The Global Health Security Agenda (GHSA) was launched in 2014 and provides a structure to help countries reach IHR compliance. It aims to help build countries’ capacity to help create a world safe and secure from infectious disease threats and to elevate global health security to be a national and global priority.

The GHSA is a multilateral and multi-sectoral approach to strengthen both global and nations’ capacity to prevent, detect and respond to human and animal infectious disease threats. Critical elements to this security include strong health systems and robust surveillance, detection and response mechanisms.

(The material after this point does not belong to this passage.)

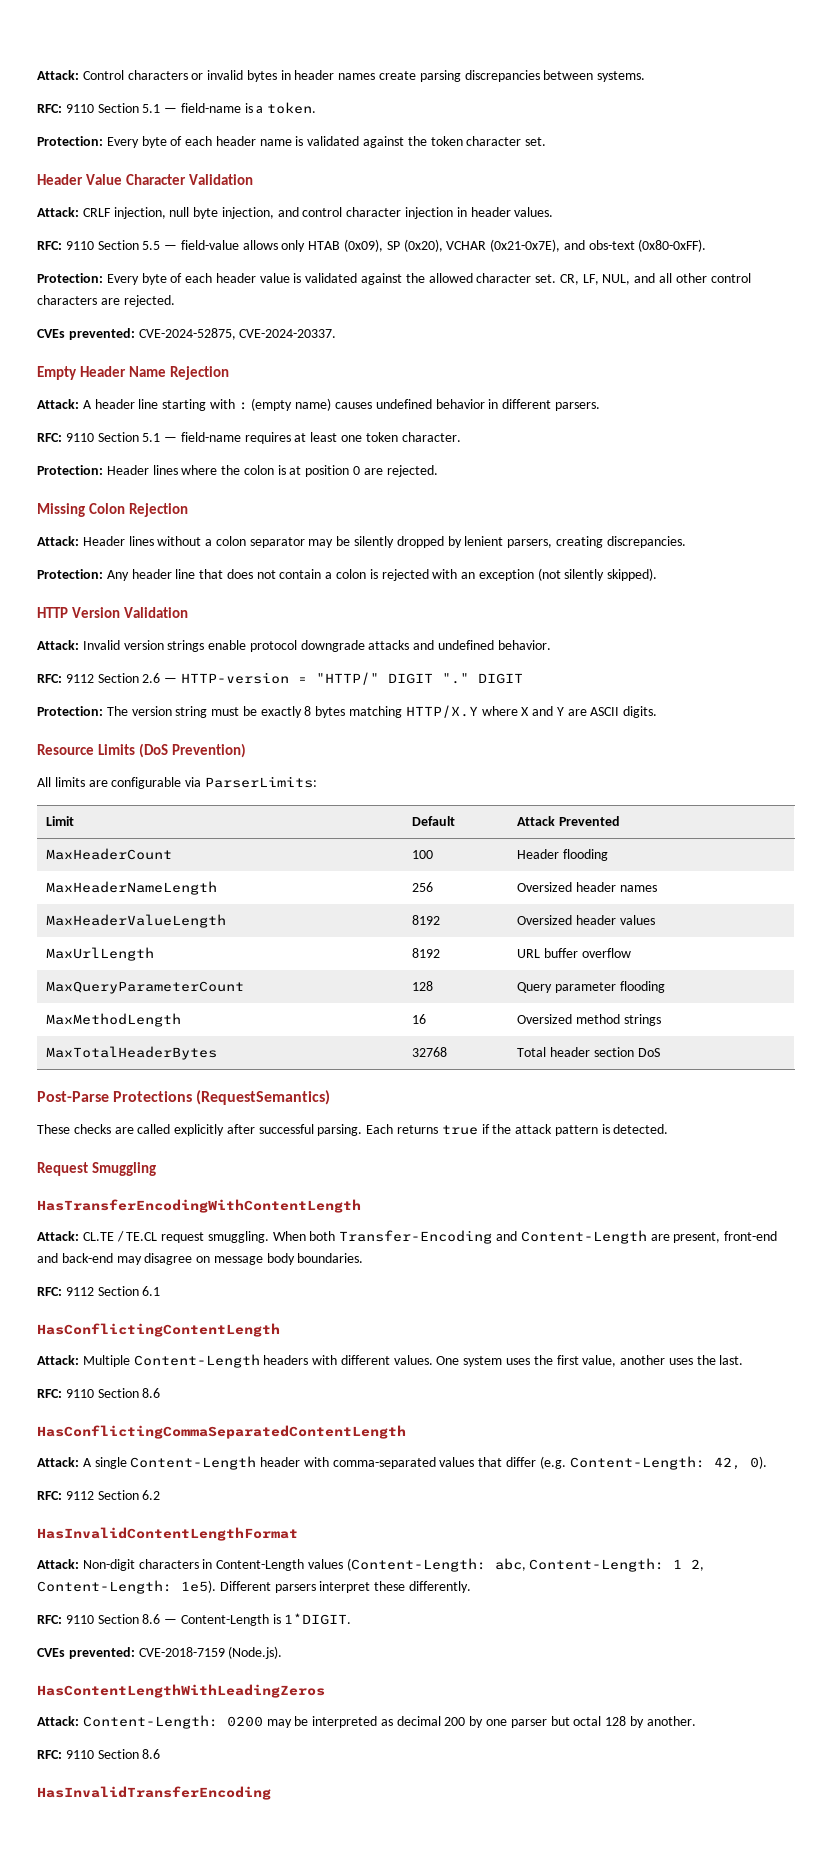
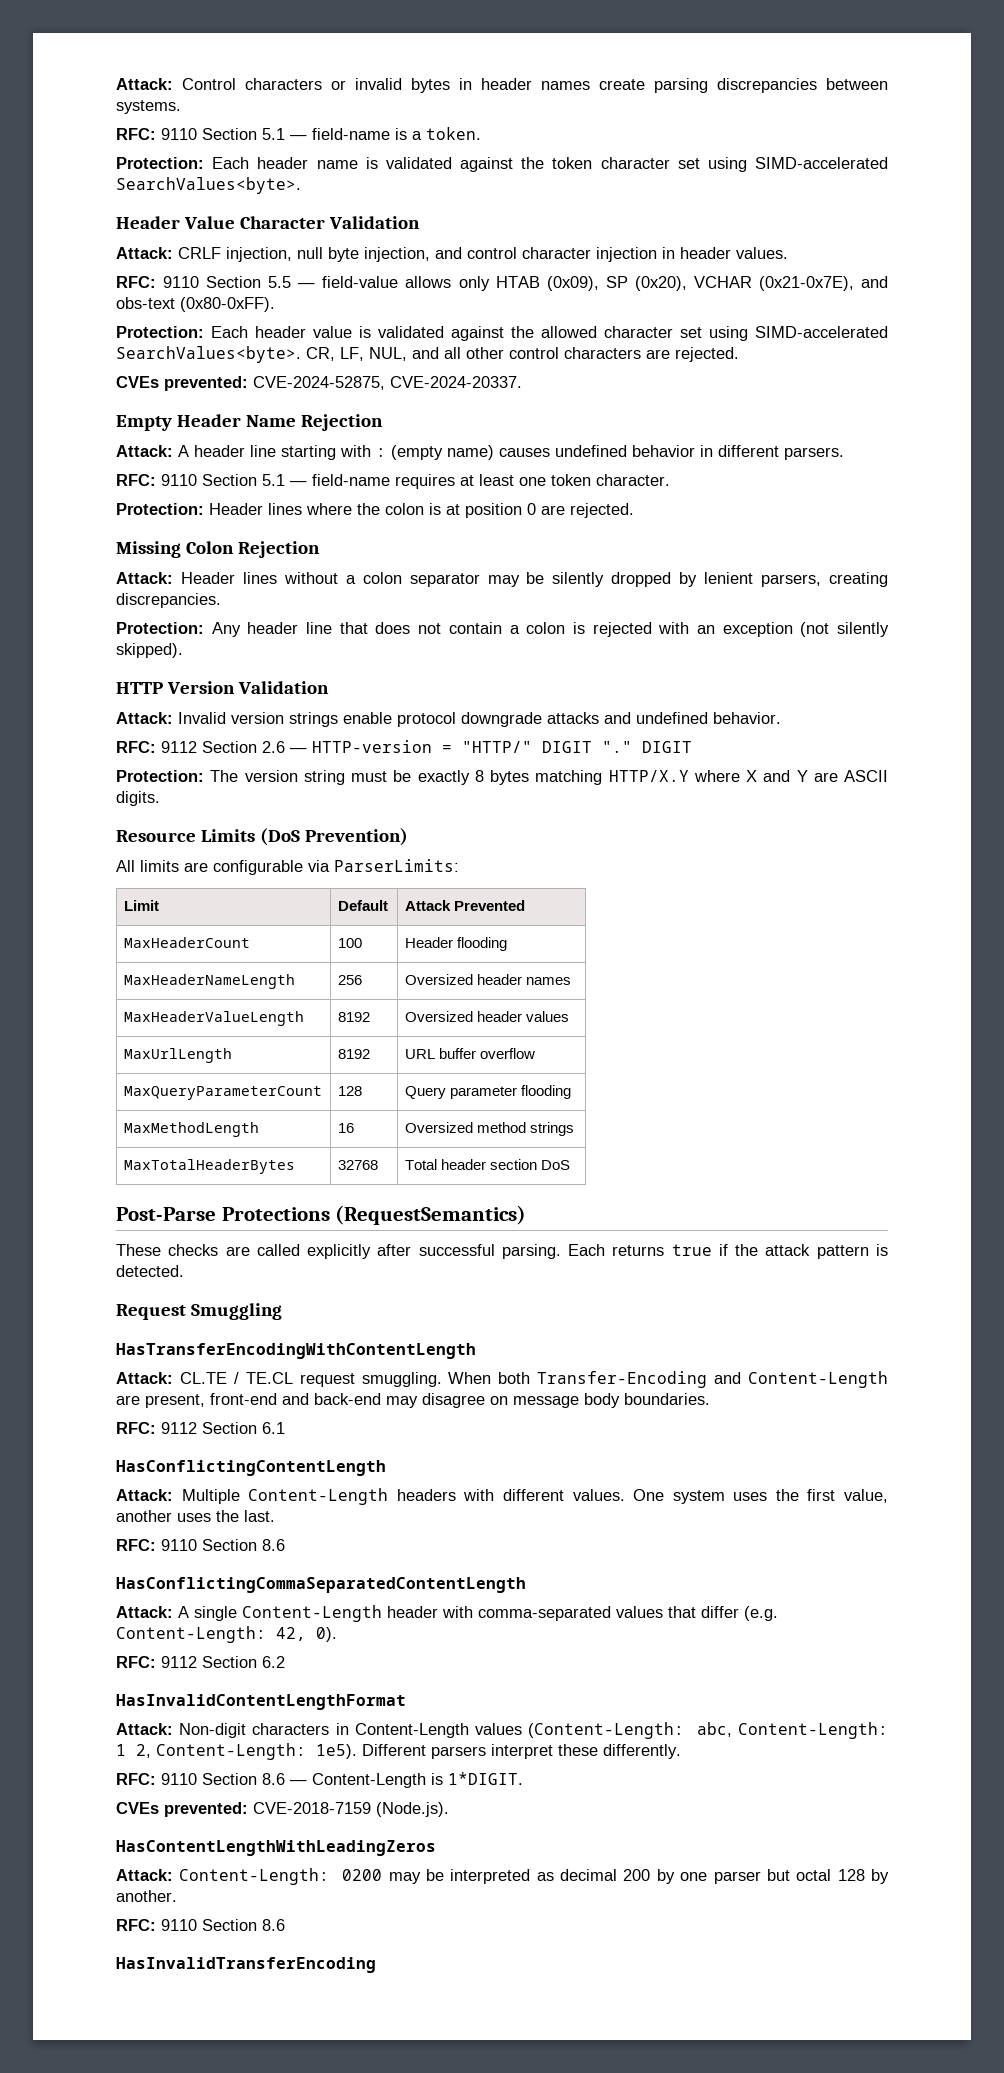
- Protection: Every byte of each header name is validated against the token character set.
+ Protection: Each header name is validated against the token character set using SIMD-accelerated SearchValues<byte>.
- Protection: Every byte of each header value is validated against the allowed character set.
+ Protection: Each header value is validated against the allowed character set using SIMD-accelerated SearchValues<byte>.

The GHSA Joint External Evaluation tool is offered to countries to assist them to identify the most urgent needs within their health security system and to find and prioritise opportunities for improved preparedness, response and action.

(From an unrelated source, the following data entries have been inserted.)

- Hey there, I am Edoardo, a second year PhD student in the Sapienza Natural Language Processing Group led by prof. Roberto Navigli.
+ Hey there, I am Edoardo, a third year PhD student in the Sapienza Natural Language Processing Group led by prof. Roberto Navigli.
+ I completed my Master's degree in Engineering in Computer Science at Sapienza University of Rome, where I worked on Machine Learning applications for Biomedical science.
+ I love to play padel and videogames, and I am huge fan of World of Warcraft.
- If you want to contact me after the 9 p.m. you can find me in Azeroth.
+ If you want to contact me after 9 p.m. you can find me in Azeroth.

What is Malaria Consortium doing?

Prevent

  • Vector control: We are implementing large-scale vector control programmes for malaria prevention in several countries, and aim to provide innovative vector control projects to help prevent mosquito-borne disease outbreaks for diseases such as dengue, Zika and chikungunya. We are also strengthening efforts to control the movement of drug resistant malaria parasites through our cross-border malaria project in Cambodia, which catches and treats mobile workers who may be carrying resistant malaria parasites. We are also conducting Aedes insecticide resistance studies in the country. The evidence from our work is helping to inform policy development.

Detect and Respond

  • Strengthening surveillance systems: We provide technical support to national health systems to build their capacity to  detect and respond to disease outbreaks and  to understand patterns of antimicrobial and insecticide resistance. We do this by training surveillance staff at all levels, and by researching novel approaches to help identify resistant strains of malaria parasites. In Uganda, for example, we have provided entomological surveillance to observe changes in transmission and supported the National Malaria Control Programme to develop comprehensive malaria epidemic response plan. We also supported Kibale District during the Ebola outbreak with in health education and trained health workers in infection prevention, supporting the setup of waste pits and incinerators.
  • Antimicrobial resistance: We are currently engaged in a study that explores the use of community dialogues, a community engagement approach pioneered by Malaria Consortium and used across a range of different contexts, for preventing and controlling antibiotic resistance in Bangladesh. We also contribute to reducing antimicrobial resistance through the development of quality controlled supply chains and improved stewardship, for example through our seasonal malaria chemoprevention
  • Bio-surveillance: We are training lab workers, local government leaders and/or emergency health workers to strengthen their capacity to engage in bio-surveillance and detect new outbreaks of disease, either malaria or other non malaria fevers.
  • Improving diagnosis and treatment of febrile illnesses: In order to mitigate the spread of antimicrobial resistance we believe it is extremely important that innovative tools for differential diagnosis of febrile illness continue to be tested and that health providers are trained on how to identify the causes of fever accurately. Knowing when it is appropriate to use antibiotics to treat bacterial infections reduces the likelihood of the wrong drugs being given and therefore preventing the development and spread of antibiotic drug resistance.
    To support these efforts, we are testing pneumonia diagnostics in various countries, and we are strengthening community-based diagnosis and treatment of malaria, pneumonia and diarrhoea in rural areas.
    We also work with government drug administration agencies to ensure health workers and drug shop owners  limit the inappropriate use of antimalarial drugs and only dispense treatments of pre-qualified drugs to those who have tested positive to malaria.